▸ Structured diff data:
+---+
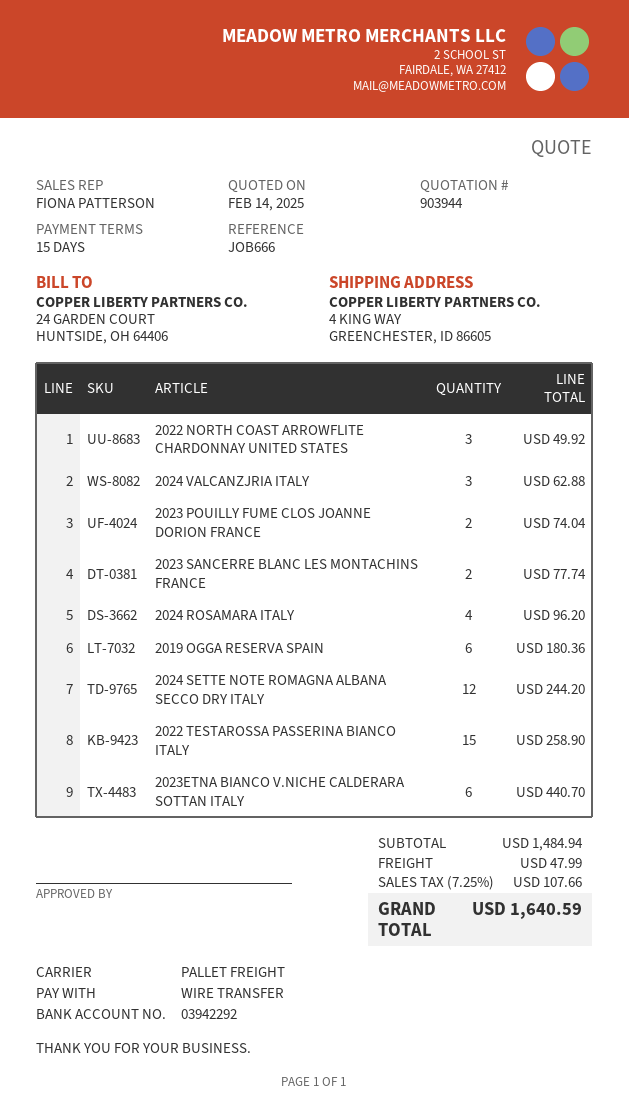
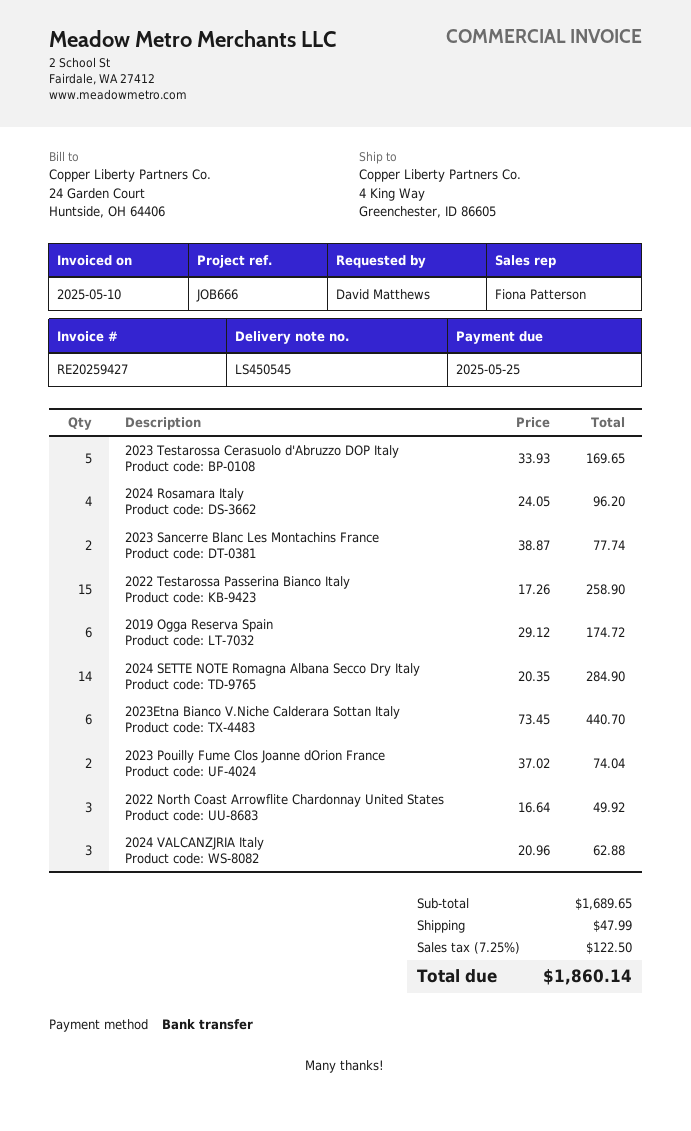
2019 OGGA RESERVA SPAIN: 6 for 180.36 -> 6 for 174.72
2024 SETTE NOTE ROMAGNA ALBANA SECCO DRY ITALY: 12 for 244.20 -> 14 for 284.90
2023 Testarossa Cerasuolo d'Abruzzo DOP Italy: none -> 5 for 169.65
subtotal: 1484.94 -> 1689.65
tax: 7.25% = 107.66 -> 7.25% = 122.50
total: 1640.59 -> 1860.14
+---+
Return the lines above, starting at the one that contains "2023 Testarossa Cerasuolo" and running through the last, exactly as they appear, with no extra lines.

▸ Answer below:
2023 Testarossa Cerasuolo d'Abruzzo DOP Italy: none -> 5 for 169.65
subtotal: 1484.94 -> 1689.65
tax: 7.25% = 107.66 -> 7.25% = 122.50
total: 1640.59 -> 1860.14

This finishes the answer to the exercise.